All preparations and manipulations were carried out using standard Schlenk and glovebox techniques, under an atmosphere of argon and of high-purity nitrogen, respectively. All solvents were dried, stored over 4 Å molecular sieves, and degassed prior to use. Toluene (C7H8) and n-pentane (C5H12) were distilled under nitrogen over sodium. Tetrahydrofuran (THF) and diethyl ether were distilled under nitrogen over sodium/benzophenone. [D6]Benzene was dried over molecular sieves (4 Å) and CD2Cl2 over CaH2 and distilled under argon. [AuCl(THT)] (THT = tetrahydrothiophene) (25) and compounds 1a, (7)1b, (18)1c, (7)2, (26) and 6 (16) were prepared as described previously. Other chemicals were commercially available and were used as received. Solution NMR spectra were recorded on Bruker AMX-300, DRX-400, and DRX-500 spectrometers. Spectra were referenced to external SiMe4 (δ 0 ppm) using the residual proton solvent peaks as internal standards (1H NMR experiments) or the characteristic resonances of the solvent nuclei (13C NMR experiments), while 31P was referenced to H3PO4. Spectral assignments were made by routine one- and two-dimensional NMR experiments where appropriate (Figure 5). Infrared spectra were recorded on a Bruker Vector 22 spectrometer, and sampling preparation was carried out in Nujol. For elemental analyses a LECO TruSpec CHN elementary analyzer was utilized. 1965525, 1965526, and 19865011986504 contain the supplementary crystallographic data for this paper. These data can be obtained free of charge from the Cambridge Crystallographic Data Centre.

Figure 5

Figure 5. General labeling scheme used for 1H and 13C{1H} NMR assignments.

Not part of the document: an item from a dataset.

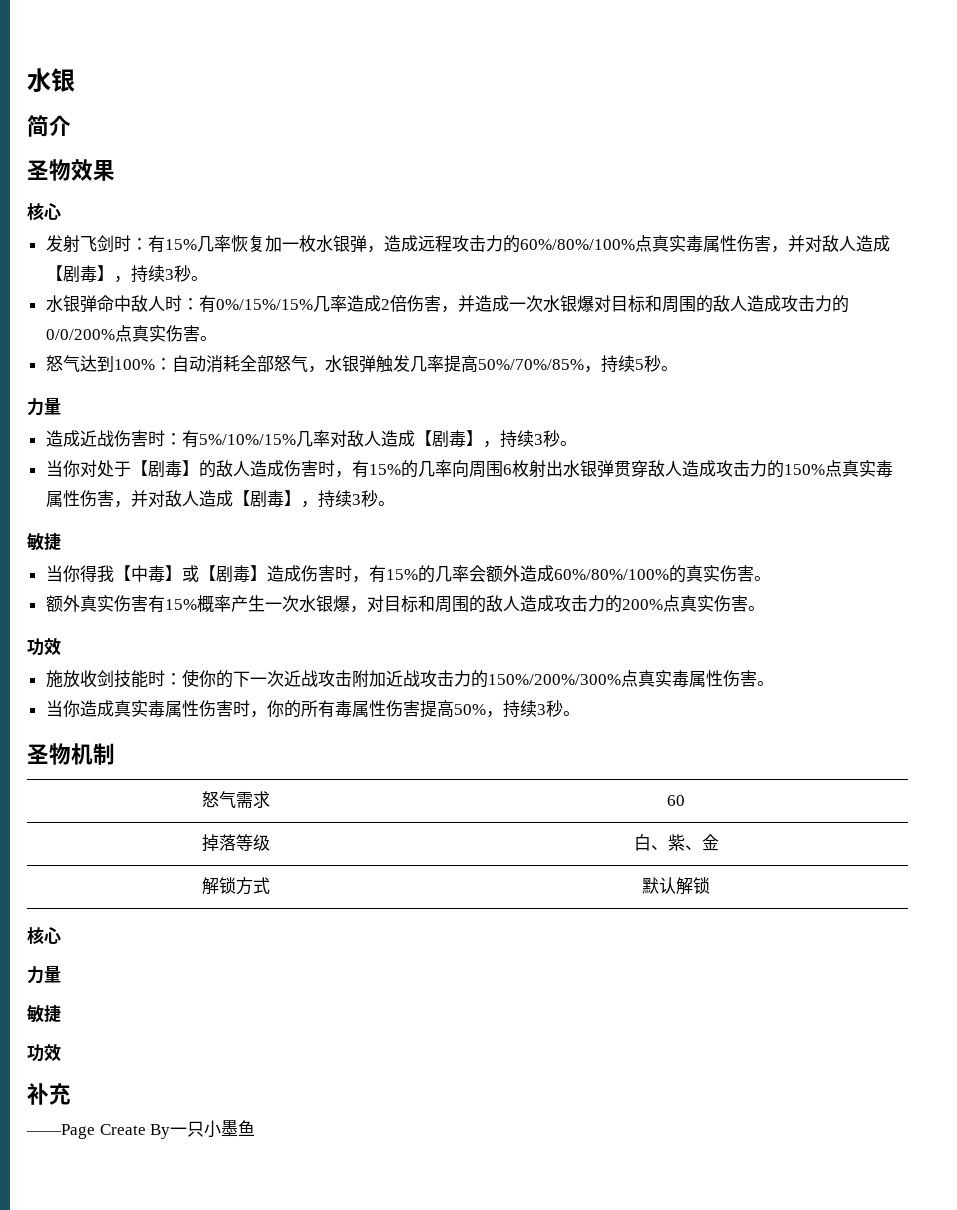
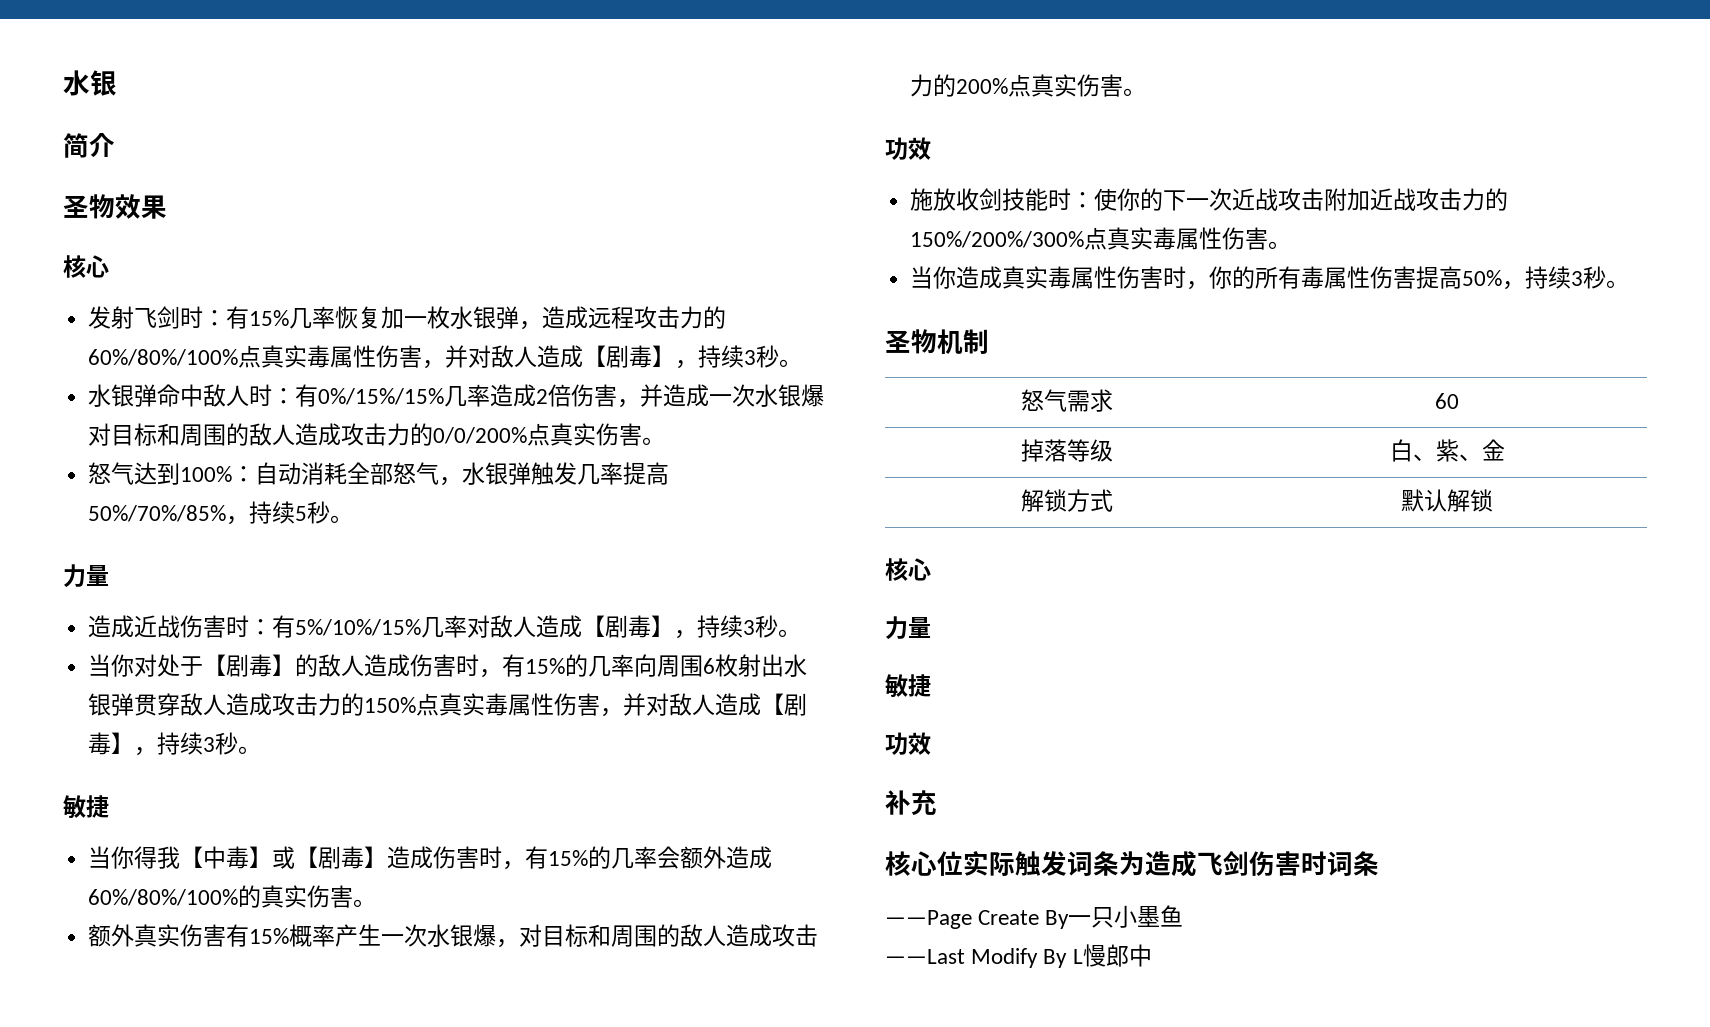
(71, 1094) none -> [885,851,1379,877] // 核心位实际触发词条为造成飞剑伤害时词条
(256, 1128) none -> [885,944,1152,968] // ——Last Modify By L慢郎中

[(PMe2ArXyl2)Au(μ-η21-C≡CH)Pt(H)(PtBu3)2]NTf2 (3a)

A solid mixture of 1a (100 mg, 0.121 mmol) and 2 (73 mg, 0.121 mmol) was dissolved in 5 mL of toluene and stirred at room temperature for 12 h under a C2H2 atmosphere (0.5 bar). The solution was layered with pentane (10 mL) and stored at −30 °C overnight to yield compound 3a as colorless crystals (115 mg, 66%). Anal. Calcd for C52H83AuF6NO4P3PtS2: C, 43.1; H, 5.8; N, 1.0; S, 4.4. Found: C, 43.1; H, 5.5; N, 1.1; S, 4.4. 1H NMR (400 MHz, C6D6, 25 °C): δ 7.26 (t, 2 H, 3JHH = 7.6 Hz, Hb), 7.18 (m, 1 H, Hd), 7.15 (d, 4 H, 3JHH = 7.6 Hz, Ha), 6.71 (dd, 2 H, 3JHH = 7.5 Hz, 4JHP = 3.5 Hz, Hc), 2.98 (m, 1 H, C≡CH), 2.15 (s, 12 H, MeXyl), 1.52 (d, 6 H, 2JHP = 9.5 Hz, PMe2), 1.49 (vt, 54 H, 3JHP = 6.4 Hz, tBu), −10.27 (m, 1H, 2JHP = 14 Hz, 1JHPt = 571 Hz, Pt–H). 13C{1H} NMR (100 MHz, C6D6, 25 °C): δ 146.8 (d, 2JCP = 10 Hz, C3), 141.1 (d, 3JCP = 4 Hz, C2), 136.8 (C1), 132.4 (CHd), 131.4 (d, 3JCP = 8 Hz, CHc), 129.3 (CHb), 128.8 (CHa), 127.4 (d, 1JCP = 57 Hz, C4), 126.6 (d, 2JCP = 79 Hz, C≡CH), 121.4 (q, 1JCF = 323 Hz, CF3), 108.2 (d, 2JCP = 20 Hz, C≡CH), 41.2 (vt, 1JCP = 8 Hz, Pt-C(CH3)3), 33.1 (Pt-(C(CH3)3)), 21.8 (MeXyl), 17.0 (d, 1JCP = 38 Hz, PMe2). 31P{1H} NMR (160 MHz, C6D6, 25 °C): δ 82.9 (1JPPt = 2768 Hz, P(tBu)3), 0.8 (Au–P). IR (Nujol): ν(≡C–H) 3171, ν(C≡C) 1843 cm–1.

[(PCyp2ArXyl2)Au(μ-η11-HC═CH)Pt(PtBu3)2]NTf2 (4c)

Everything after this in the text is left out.